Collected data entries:
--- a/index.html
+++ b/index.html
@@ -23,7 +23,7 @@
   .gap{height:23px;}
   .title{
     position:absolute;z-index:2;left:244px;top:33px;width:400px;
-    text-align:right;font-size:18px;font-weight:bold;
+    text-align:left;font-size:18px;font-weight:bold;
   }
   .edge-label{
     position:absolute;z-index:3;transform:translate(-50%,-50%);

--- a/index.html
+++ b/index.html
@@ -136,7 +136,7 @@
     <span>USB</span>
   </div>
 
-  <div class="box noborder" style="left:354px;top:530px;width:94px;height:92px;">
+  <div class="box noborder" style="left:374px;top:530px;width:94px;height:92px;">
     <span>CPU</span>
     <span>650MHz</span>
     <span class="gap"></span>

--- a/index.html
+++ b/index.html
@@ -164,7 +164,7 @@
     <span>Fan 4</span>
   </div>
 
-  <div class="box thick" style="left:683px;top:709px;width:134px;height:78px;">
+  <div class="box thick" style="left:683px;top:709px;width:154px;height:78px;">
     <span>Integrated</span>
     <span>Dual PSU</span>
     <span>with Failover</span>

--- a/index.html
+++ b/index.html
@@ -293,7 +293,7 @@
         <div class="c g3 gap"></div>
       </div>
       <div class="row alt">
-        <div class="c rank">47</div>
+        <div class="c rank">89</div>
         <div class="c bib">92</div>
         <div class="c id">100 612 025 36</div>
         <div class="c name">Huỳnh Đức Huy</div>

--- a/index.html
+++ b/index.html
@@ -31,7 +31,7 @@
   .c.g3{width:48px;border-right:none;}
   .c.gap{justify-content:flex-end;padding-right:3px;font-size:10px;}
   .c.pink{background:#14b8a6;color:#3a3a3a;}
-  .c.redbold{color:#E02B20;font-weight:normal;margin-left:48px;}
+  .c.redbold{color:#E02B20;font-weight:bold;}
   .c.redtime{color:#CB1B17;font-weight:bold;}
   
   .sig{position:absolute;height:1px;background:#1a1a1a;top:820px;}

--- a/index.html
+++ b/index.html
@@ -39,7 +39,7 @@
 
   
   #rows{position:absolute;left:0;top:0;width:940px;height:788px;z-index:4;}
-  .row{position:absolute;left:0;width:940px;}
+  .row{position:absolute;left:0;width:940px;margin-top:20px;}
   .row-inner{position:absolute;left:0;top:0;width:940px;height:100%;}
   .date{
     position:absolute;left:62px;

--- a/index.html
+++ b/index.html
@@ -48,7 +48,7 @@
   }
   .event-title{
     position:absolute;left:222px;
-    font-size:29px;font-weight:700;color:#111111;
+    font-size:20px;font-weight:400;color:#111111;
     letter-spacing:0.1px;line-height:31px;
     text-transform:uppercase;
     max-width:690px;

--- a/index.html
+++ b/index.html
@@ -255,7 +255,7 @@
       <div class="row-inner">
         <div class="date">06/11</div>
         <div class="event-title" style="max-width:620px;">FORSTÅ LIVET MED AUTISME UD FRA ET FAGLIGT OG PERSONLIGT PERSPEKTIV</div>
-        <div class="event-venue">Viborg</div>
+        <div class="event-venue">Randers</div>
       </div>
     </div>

_ABOUT THIS TASK:_ Quote the data in full, keeping each word unchanged.

_YOUR RESPONSE:_
--- a/index.html
+++ b/index.html
@@ -23,7 +23,7 @@
   .gap{height:23px;}
   .title{
     position:absolute;z-index:2;left:244px;top:33px;width:400px;
-    text-align:right;font-size:18px;font-weight:bold;
+    text-align:left;font-size:18px;font-weight:bold;
   }
   .edge-label{
     position:absolute;z-index:3;transform:translate(-50%,-50%);

--- a/index.html
+++ b/index.html
@@ -136,7 +136,7 @@
     <span>USB</span>
   </div>
 
-  <div class="box noborder" style="left:354px;top:530px;width:94px;height:92px;">
+  <div class="box noborder" style="left:374px;top:530px;width:94px;height:92px;">
     <span>CPU</span>
     <span>650MHz</span>
     <span class="gap"></span>

--- a/index.html
+++ b/index.html
@@ -164,7 +164,7 @@
     <span>Fan 4</span>
   </div>
 
-  <div class="box thick" style="left:683px;top:709px;width:134px;height:78px;">
+  <div class="box thick" style="left:683px;top:709px;width:154px;height:78px;">
     <span>Integrated</span>
     <span>Dual PSU</span>
     <span>with Failover</span>

--- a/index.html
+++ b/index.html
@@ -293,7 +293,7 @@
         <div class="c g3 gap"></div>
       </div>
       <div class="row alt">
-        <div class="c rank">47</div>
+        <div class="c rank">89</div>
         <div class="c bib">92</div>
         <div class="c id">100 612 025 36</div>
         <div class="c name">Huỳnh Đức Huy</div>

--- a/index.html
+++ b/index.html
@@ -31,7 +31,7 @@
   .c.g3{width:48px;border-right:none;}
   .c.gap{justify-content:flex-end;padding-right:3px;font-size:10px;}
   .c.pink{background:#14b8a6;color:#3a3a3a;}
-  .c.redbold{color:#E02B20;font-weight:normal;margin-left:48px;}
+  .c.redbold{color:#E02B20;font-weight:bold;}
   .c.redtime{color:#CB1B17;font-weight:bold;}
   
   .sig{position:absolute;height:1px;background:#1a1a1a;top:820px;}

--- a/index.html
+++ b/index.html
@@ -39,7 +39,7 @@
 
   
   #rows{position:absolute;left:0;top:0;width:940px;height:788px;z-index:4;}
-  .row{position:absolute;left:0;width:940px;}
+  .row{position:absolute;left:0;width:940px;margin-top:20px;}
   .row-inner{position:absolute;left:0;top:0;width:940px;height:100%;}
   .date{
     position:absolute;left:62px;

--- a/index.html
+++ b/index.html
@@ -48,7 +48,7 @@
   }
   .event-title{
     position:absolute;left:222px;
-    font-size:29px;font-weight:700;color:#111111;
+    font-size:20px;font-weight:400;color:#111111;
     letter-spacing:0.1px;line-height:31px;
     text-transform:uppercase;
     max-width:690px;

--- a/index.html
+++ b/index.html
@@ -255,7 +255,7 @@
       <div class="row-inner">
         <div class="date">06/11</div>
         <div class="event-title" style="max-width:620px;">FORSTÅ LIVET MED AUTISME UD FRA ET FAGLIGT OG PERSONLIGT PERSPEKTIV</div>
-        <div class="event-venue">Viborg</div>
+        <div class="event-venue">Randers</div>
       </div>
     </div>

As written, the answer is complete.